Menschenkette, Mahnwache: Arndt-Streit mobilisiert Greifswalder

Greifswald – Die Greifswalder Universität hat entschieden, den Namen ihres Patrons Ernst Moritz Arndt (1769–1860) abzulegen. Diese Entscheidung spaltet die Stadt. Gegner und Befürworter gingen am Wochenende auf die Straße. Mit einer Menschenkette forderten am Samstag nach Polizeiangaben rund 600 Menschen den Senat der Universität auf, die Entscheidung zu überdenken. Als Zeichen der Verbundenheit umarmten sie mit der Menschenkette Greifswalder Uni und Rathaus. Die Veranstalter sprachen von etwa 1.000 Teilnehmern.
Der Allgemeine Studierendenausschuss der Uni und das Bündnis „Greifswald für Alle“ setzten sich bei ihrer Demonstration am Sonntag mit rund 200 Teilnehmern dafür ein, die in der Bevölkerung umstrittene Entscheidung zu akzeptieren. Sie warben unter dem Motto „Für die Universität, für Greifswald, für Menschenrechte“ für eine weltoffene, tolerante Gesellschaft.
Die nationalkonservative Initiative „Das ist unser Ernst“ mit rund 170 Teilnehmern demonstrierte in Blickweite der Studenten für den Erhalt des Uni-Namens. Diese Bürgerinitiative ist initiiert von Anhängern der Pegida-nahen Greifswalder Bewegung „Frieden, Freiheit, Demokratie, Gerechtigkeit“ (FFDG). Nach Angaben der Polizei waren unter den Demonstranten auch Mitglieder der NPD und von rechten Kameradschaften. Bis zum Abend blieben die Demonstrationen friedlich.
Das höchste Hochschulgremium, der erweiterte Senat, hatte am 18. Januar mit der erforderlichen Zwei-Drittel-Mehrheit die Ablegung des Namens Ernst Moritz Arndt beschlossen.
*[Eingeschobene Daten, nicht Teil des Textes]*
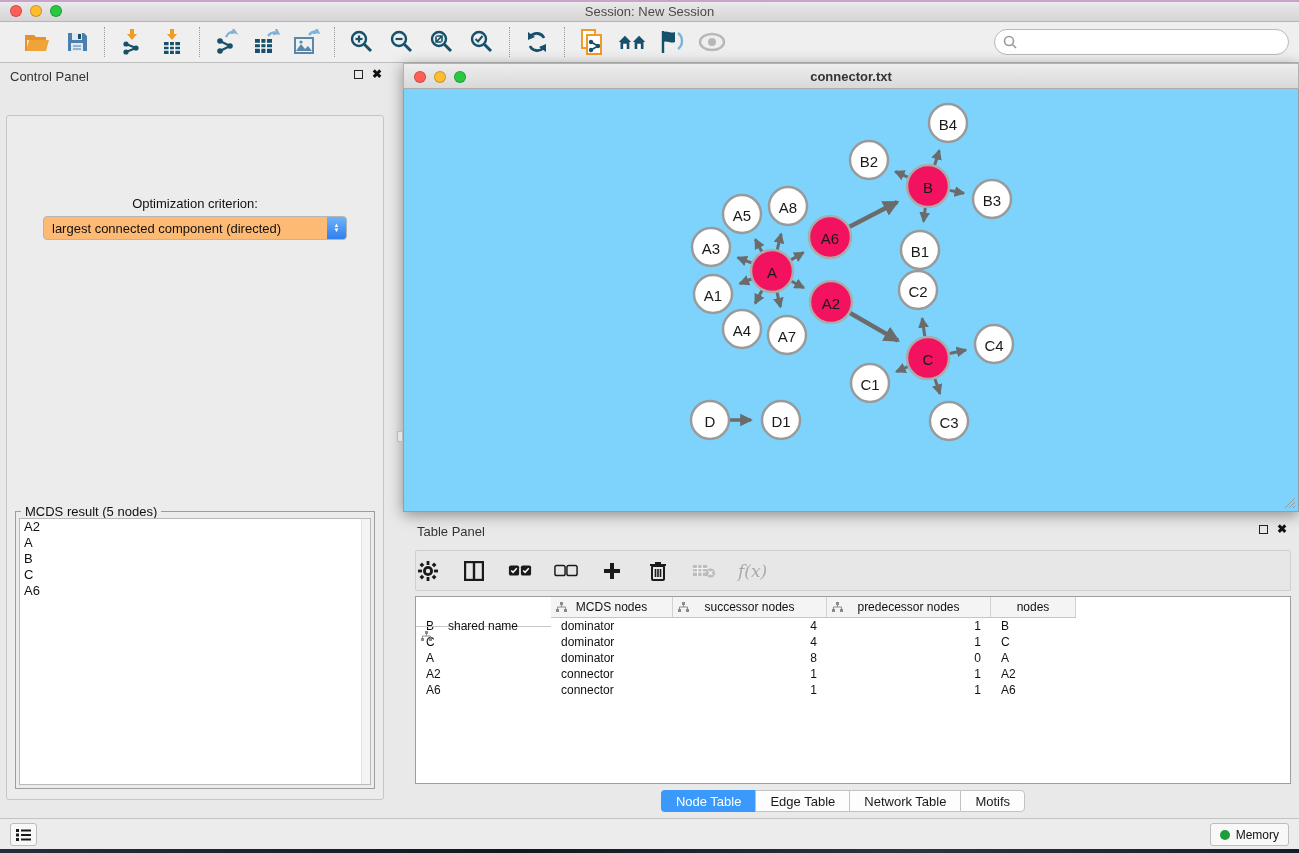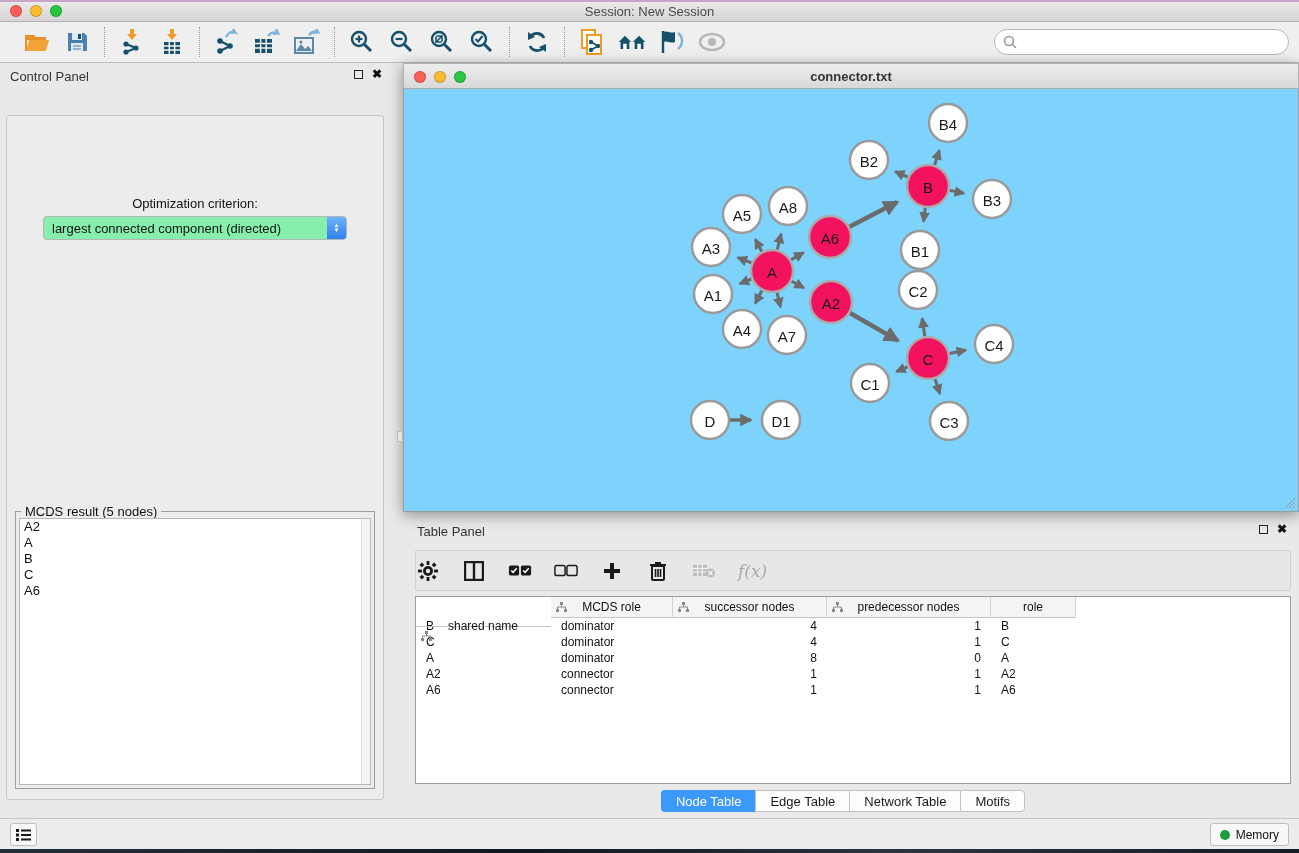--- a/index.html
+++ b/index.html
@@ -39,21 +39,21 @@
   .cp-tabs { position:absolute; left:0; right:0; top:30px; display:flex; justify-content:center; z-index:3; }
   .tab { height:22px; padding:0 14px; font-size:13px; display:flex; align-items:center; background:#fdfdfd;
     border:1px solid #c2c2c2; border-right:none; color:#1a1a1a; cursor:pointer; }
   .tab:first-child{ border-radius:4px 0 0 4px; }
   .tab:last-child{ border-radius:0 4px 4px 0; border-right:1px solid #c2c2c2; }
   .tab.active { background:#3b99fc; border-color:#3b99fc; color:#fff; }
 
   #cp-body { position:absolute; left:6px; right:6px; top:52px; bottom:8px; background:#ececec;
     border:1px solid #c6c6c6; border-radius:3px; }
   #opt-label { position:absolute; left:0; right:0; top:80px; text-align:center; font-size:13px; color:#111; }
-  #opt-select { position:absolute; left:36px; right:36px; top:100px; height:24px; background:#86efac;
+  #opt-select { position:absolute; left:36px; right:36px; top:100px; height:24px; background:#fdba74;
     border:1px solid #b5b5b5; border-radius:4px; display:flex; align-items:center; font-size:13px; color:#111; cursor:pointer; }
   #opt-select .val { flex:1; padding-left:8px; white-space:nowrap; overflow:hidden; }
   #opt-select .stepper { width:19px; height:22px; margin:0; border-radius:0 3px 3px 0;
     background:linear-gradient(#6db3fb,#2f7ff0); display:flex; flex-direction:column; align-items:center; justify-content:center; color:#fff; }
   #opt-select .stepper span{ font-size:6px; line-height:5px; }
   .cp-buttons { position:absolute; left:0; right:0; top:134px; display:flex; justify-content:center; gap:13px; }
   .pbtn { height:23px; padding:0 16px; background:#fdfdfd; border:1px solid #bdbdbd; border-radius:4px;
     font-size:13px; color:#111; display:flex; align-items:center; cursor:pointer; }
 
   #mcds-group { position:absolute; left:8px; right:8px; top:395px; bottom:10px; border:1px solid #9d9d9d; }
@@ -530,21 +530,21 @@
         </div>
         <div class="th" style="width: 122px;">
           <svg class="colicon" width="11" height="11" viewBox="0 0 11 11">
             <g fill="#8a8a8a">
               <rect x="4" y="0" width="3" height="3"></rect>
               <rect x="0" y="7" width="3" height="3"></rect>
               <rect x="8" y="7" width="3" height="3"></rect>
               <path d="M5.5 3 v2 M1.5 7 v-2 h8 v2" stroke="#8a8a8a" fill="none" stroke-width="1"></path>
             </g>
           </svg>
-          <span>MCDS role</span>
+          <span>MCDS nodes</span>
         </div>
         <div class="th" style="width: 154px;">
           <svg class="colicon" width="11" height="11" viewBox="0 0 11 11">
             <g fill="#8a8a8a">
               <rect x="4" y="0" width="3" height="3"></rect>
               <rect x="0" y="7" width="3" height="3"></rect>
               <rect x="8" y="7" width="3" height="3"></rect>
               <path d="M5.5 3 v2 M1.5 7 v-2 h8 v2" stroke="#8a8a8a" fill="none" stroke-width="1"></path>
             </g>
           </svg>
@@ -555,21 +555,21 @@
             <g fill="#8a8a8a">
               <rect x="4" y="0" width="3" height="3"></rect>
               <rect x="0" y="7" width="3" height="3"></rect>
               <rect x="8" y="7" width="3" height="3"></rect>
               <path d="M5.5 3 v2 M1.5 7 v-2 h8 v2" stroke="#8a8a8a" fill="none" stroke-width="1"></path>
             </g>
           </svg>
           <span>predecessor nodes</span>
         </div>
         <div class="th" style="width: 85px;">
-          <span>role</span>
+          <span>nodes</span>
         </div>
       </div>
     <div id="tbody">
         <div class="trow">
           <div class="td" style="width: 135px; text-align: left;">B</div>
           <div class="td" style="width: 122px; text-align: left;">dominator</div>
           <div class="td num" style="width: 154px; text-align: right;">4</div>
           <div class="td num" style="width: 164px; text-align: right;">1</div>
           <div class="td" style="width: 85px; text-align: left;">B</div>
         </div>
Dies hatte zu Empörung in breiten Teilen der Greifswalder Bevölkerung geführt.
Der CDU-Bürgerschaftsabgeordnete Sascha Ott warf der Universität am Samstag vor, so lange abgestimmt zu haben, bis das Ergebnis gepasst habe. Die Argumente der Arndt-Gegner seien scheinheilig, sagte Ott. Diejenigen, die für die Ablegung des Namens gestimmt hätten, gäben vor, weltoffen und tolerant zu sein, akzeptierten aber nicht, dass Arndt ein Teil der Geschichte Pommerns sei.
Auf der studentischen Demonstration verteidigte Pro-Rektor Micha Werner die Entscheidung des Uni-Senats. Mit der Ablegung des Namens kehre die Uni zu ihrem alten Namenskern zurück: Universität Greifswald.
Noch ist die Entscheidung des Universitätssenats nicht in Kraft. Das Kultusministerium muss den Beschluss laut Landeshochschulgesetz genehmigen. Dem Ministerium liegen bislang 13 Beschwerden gegen die Namensablegung vor. Schon 1998, 2001 und 2010 waren an der Hochschule Diskussionen um den Namenspatron entbrannt. In Abstimmungen waren die Arndt-Gegner bislang unterlegen.
Uni-Rektorin Johanna Eleonore Weber hatte zuvor nochmals deutlich gemacht, dass es nicht um eine Tilgung der Erinnerung an Ernst Moritz Arndt gehe. Wenn das höchste Gremium der Universität mit der hohen Hürde einer Zwei-Drittel-Mehrheit die Namensablegung beschlossen habe, dann zeige sich darin auch ein Wandel im Selbstverständnis neuer Generationen, sagte Weber.
Der Name „Ernst Moritz Arndt“ war der Uni Greifswald 1933 durch den damaligen preußischen Ministerpräsidenten Hermann Göring genehmigt worden. Historiker kritisieren, Arndt sei antisemitisch und nationalistisch gewesen. Die Nationalsozialisten sahen in ihm einen Vordenker. Andere loben Arndts Kampf für die deutsche Einheit und Demokratie im 19. Jahrhundert. Bundesweit sind Straßen, Schulen und Kasernen nach ihm benannt.